Regarde, mon enfant, ce chiffon souverain
Qui mêle ― avec l’azur du firmament serein ―
Dans l’éclat radieux de son pli tricolore,
Aux rougeurs du couchant les blancheurs de l’aurore !

Ces trois couleurs, drapant de leurs pures clartés
Trois principes féconds dans un seul reflétés,
C’est, insigne éternel de toute indépendance,
― Chapeau bas, mon enfant ! ― le drapeau de la France !

Écoute ! ce drapeau n’a pas encor cent ans ;
Et, sur nuls bataillons aux panaches flottants,
Se ruant noir de poudre au milieu des mêlées ;
Sur nul rempart crachant les bombes par volées ;
À nul mât d’artimon secouant sous les cieux
Le pavillon vainqueur d’un peuple ambitieux ;
Sur la terre ou les flots, jamais l’âpre rafale,
― Non, jamais, même aux jours de clameur triomphale, ―
N’a déroulé de plis, aux yeux de l’univers,
Par des noms immortels plus noblement couverts !

Non, il n’a pas cent ans. Quand l’humanité sainte,
― Après avoir vidé plein sa coupe d’absinthe, ―
Dans le trouble orgueilleux de sa maternité,
Sentit naître en son flanc la vierge Liberté,
Comme un astre porteur de consolants présages,
Il monta souriant à l’horizon des âges.

Les peuples, gouvernés en troupeaux de moutons,
Vers le progrès divin s’avançaient à tâtons ;
La France monarchique, un soufflet sur la joue,
Ayant vu sa grandeur s’écrouler dans la boue,
Les bras levés au ciel, attendait en chemin
Le solennel moment du grand réveil humain.

Le labarum nouveau dissipa les ténèbres.

Le vieux monde frémit jusque dans ses vertèbres.
Écrasant du talon tous les nids de vautours,
Balayant d’un seul coup la Bastille et ses tours,
Le peuple se leva sombre et vengeur ; la France,
Poussant aux quatre vents son cri de délivrance,
Ébranla pour toujours les trônes délabrés
Du retentissement des vieux pouvoirs sombrés !

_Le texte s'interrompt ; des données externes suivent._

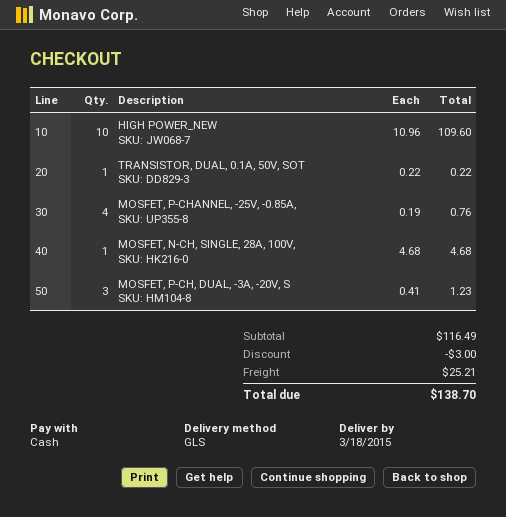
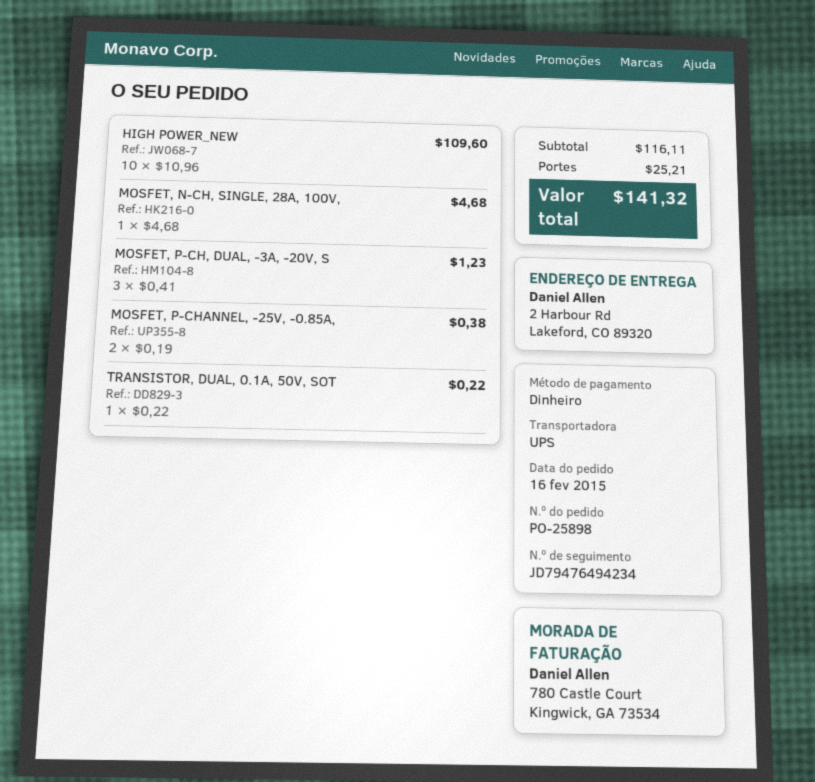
shipping method: GLS -> UPS
MOSFET, P-CHANNEL, -25V, -0.85A,: 4 x 0.19 = 0.76 -> 2 x 0.19 = 0.38
subtotal: 116.49 -> 116.11
discount: 3.00 -> none
total: 138.70 -> 141.32

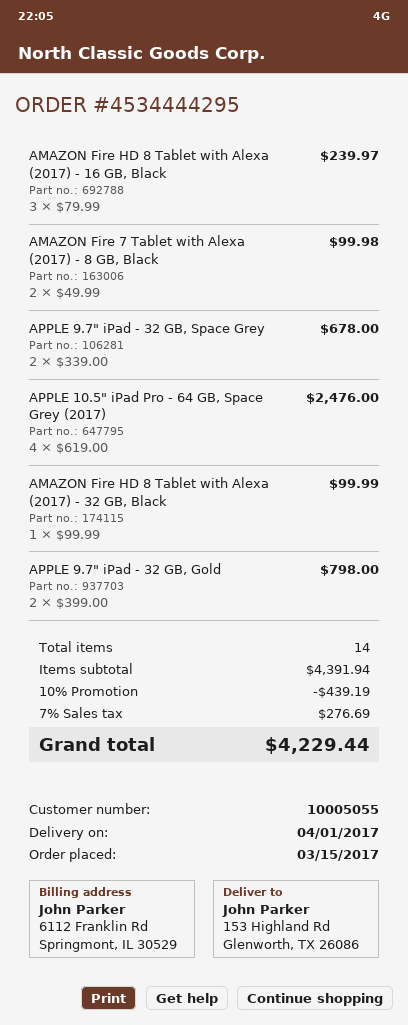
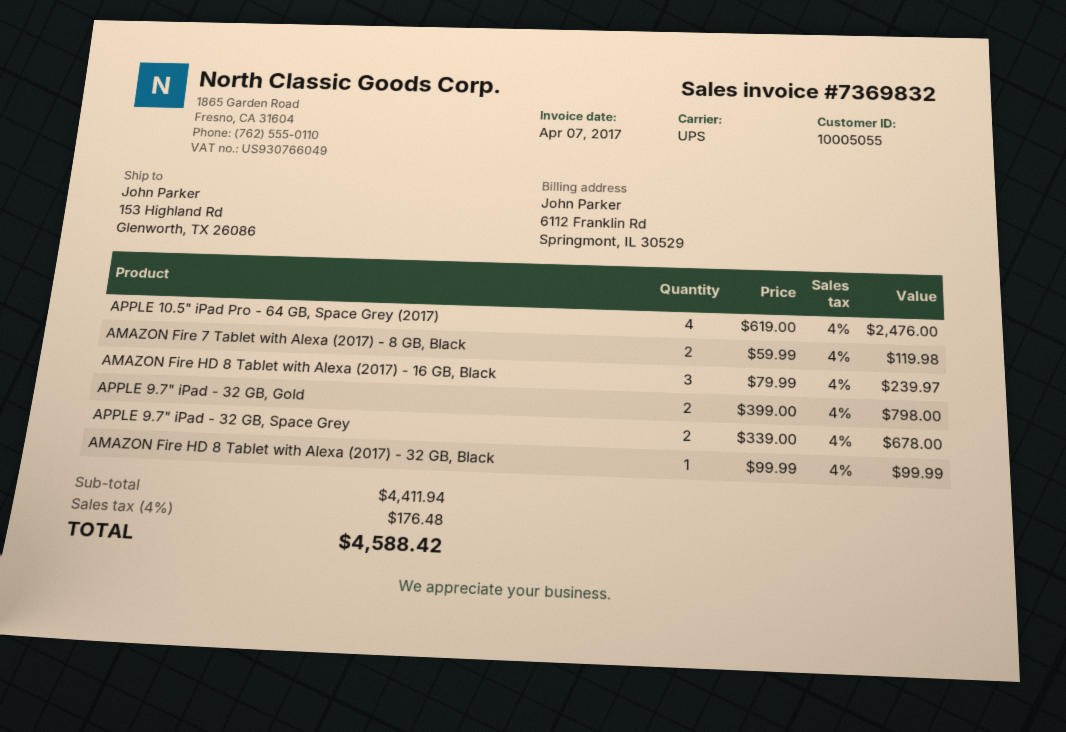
AMAZON Fire 7 Tablet with Alexa (2017) - 8 GB, Black: 2 x 49.99 = 99.98 -> 2 x 59.99 = 119.98
subtotal: 4391.94 -> 4411.94
discount: 10% = 439.19 -> none
tax: 7% = 276.69 -> 4% = 176.48
total: 4229.44 -> 4588.42

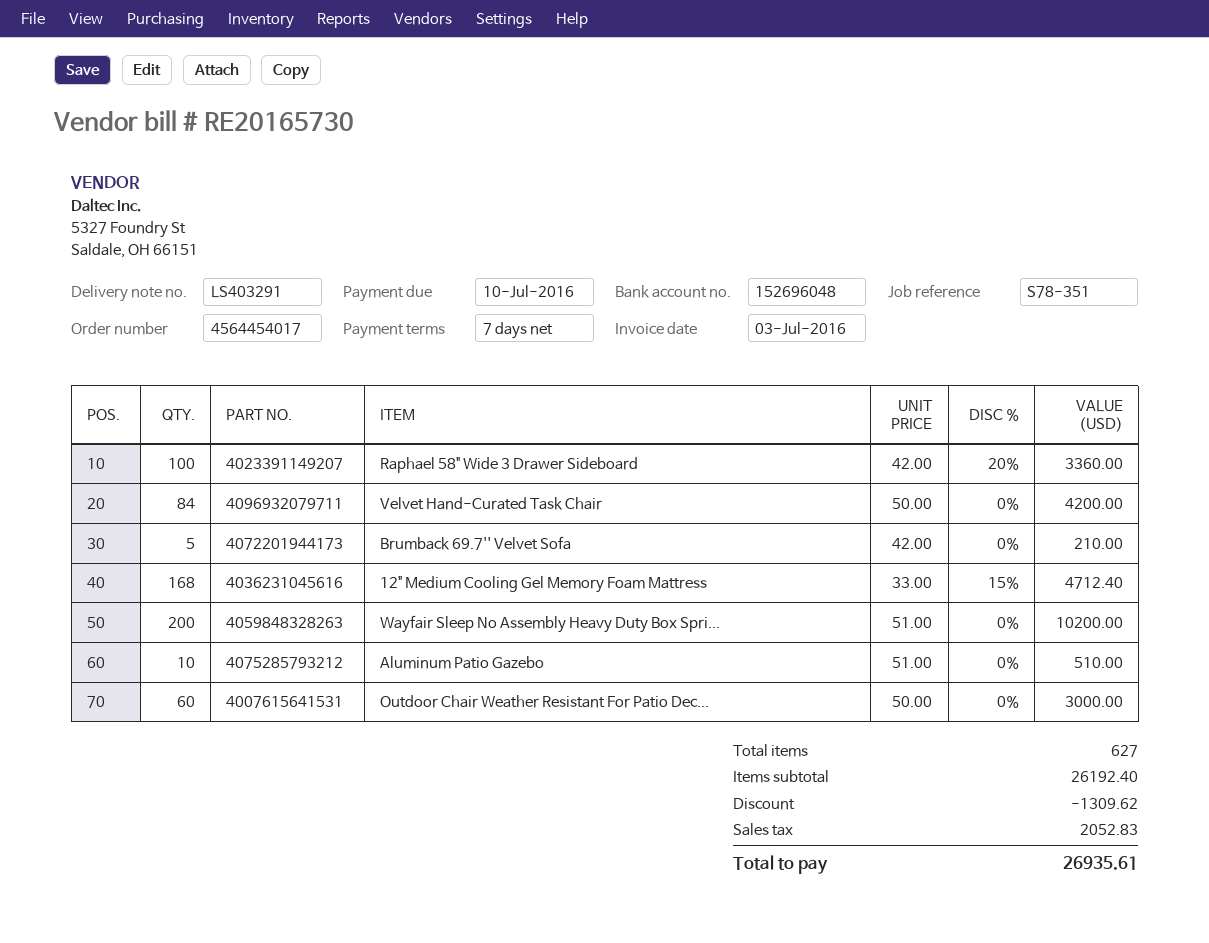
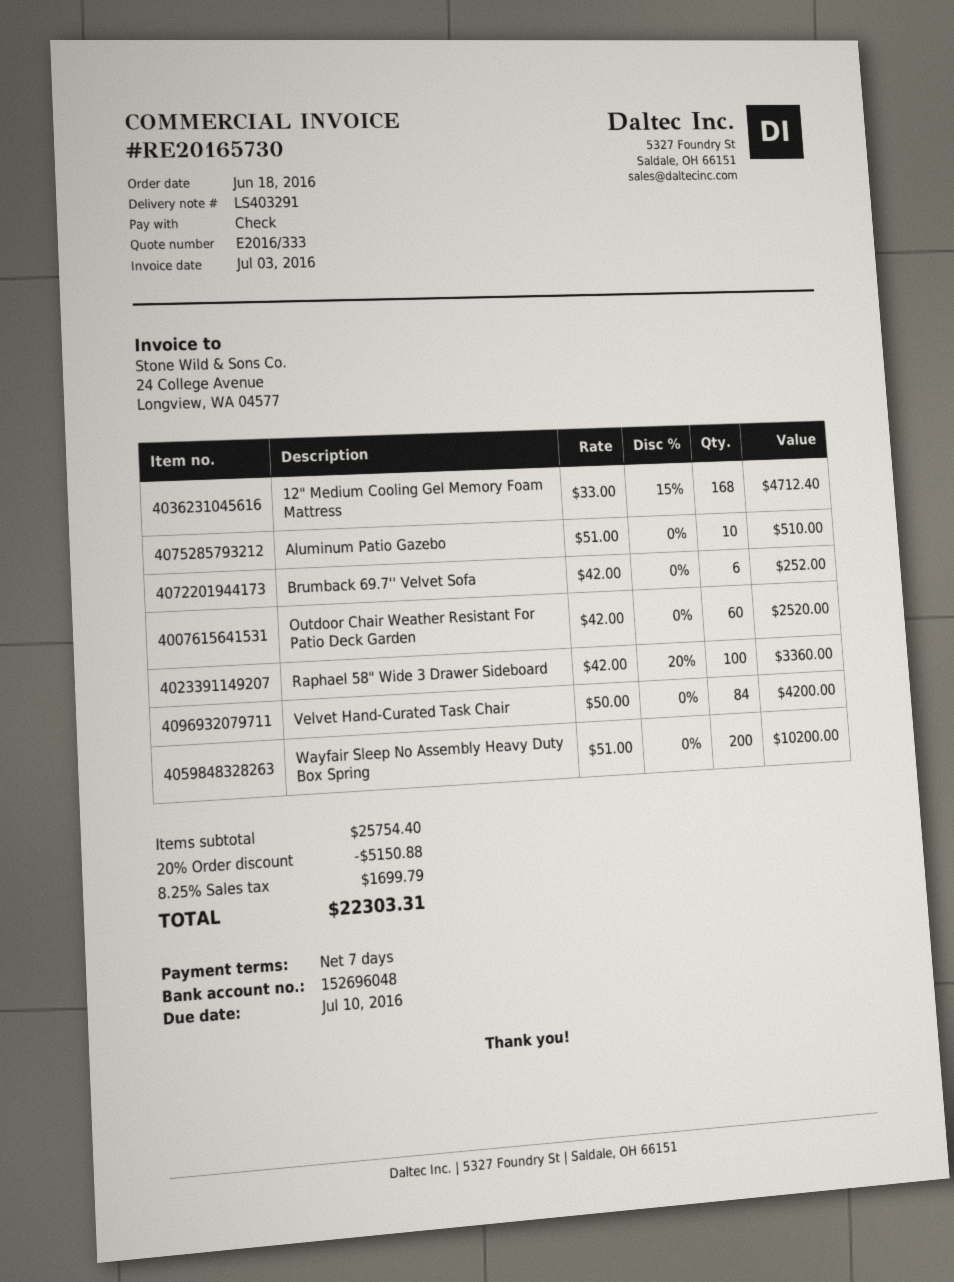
Brumback 69.7'' Velvet Sofa: 5 x 42.00 = 210.00 -> 6 x 42.00 = 252.00
Outdoor Chair Weather Resistant For Patio Dec...: 60 x 50.00 = 3000.00 -> 60 x 42.00 = 2520.00
subtotal: 26192.40 -> 25754.40
discount: 1309.62 -> 5150.88
tax: 2052.83 -> 1699.79
total: 26935.61 -> 22303.31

Épouvantés, les rois vont se liguer contre elle.
Ne crains rien, mon enfant, la France est immortelle !
Vois défiler là-bas tous ces joyeux conscrits,
Enfants de leur village ou gamins de Paris,
Sans vivres, sans souliers, chantant la Marseillaise ;
Ils vont des temps nouveaux proclamer la genèse,
Et, sous le drapeau neuf, symbole de leurs droits,
Sauver la République en bousculant les rois !
Puis commence, géante, incroyable, inouïe,
Se déroulant aux yeux de l’Europe éblouie,
L’héroïque légende où l’univers entier
Au sublime haillon dut demander quartier.
Oui, ce haillon troué, mais que la gloire inonde,
A passé, mon enfant, sur le ventre du monde !

Incline-toi devant ses lambeaux vénérés !
Avec tout ton amour baise ses plis sacrés ;
Car ce drapeau sans peur, digne des chants d’Homère,
Ce drapeau, mon enfant, c’est celui de ta mère !

Il fut vaincu, c’est vrai ; plus tard la trahison
Déshonora son aigle et souilla son blason ;
Mais lui, sans tache même au jour de la défaite,
Toujours fier, toujours pur, il brille encore au faîte
De tout ce que le siècle a produit de plus grand ;
C’est l’emblème sacré, c’est le témoin flagrant
Des conquêtes du droit contre la tyrannie.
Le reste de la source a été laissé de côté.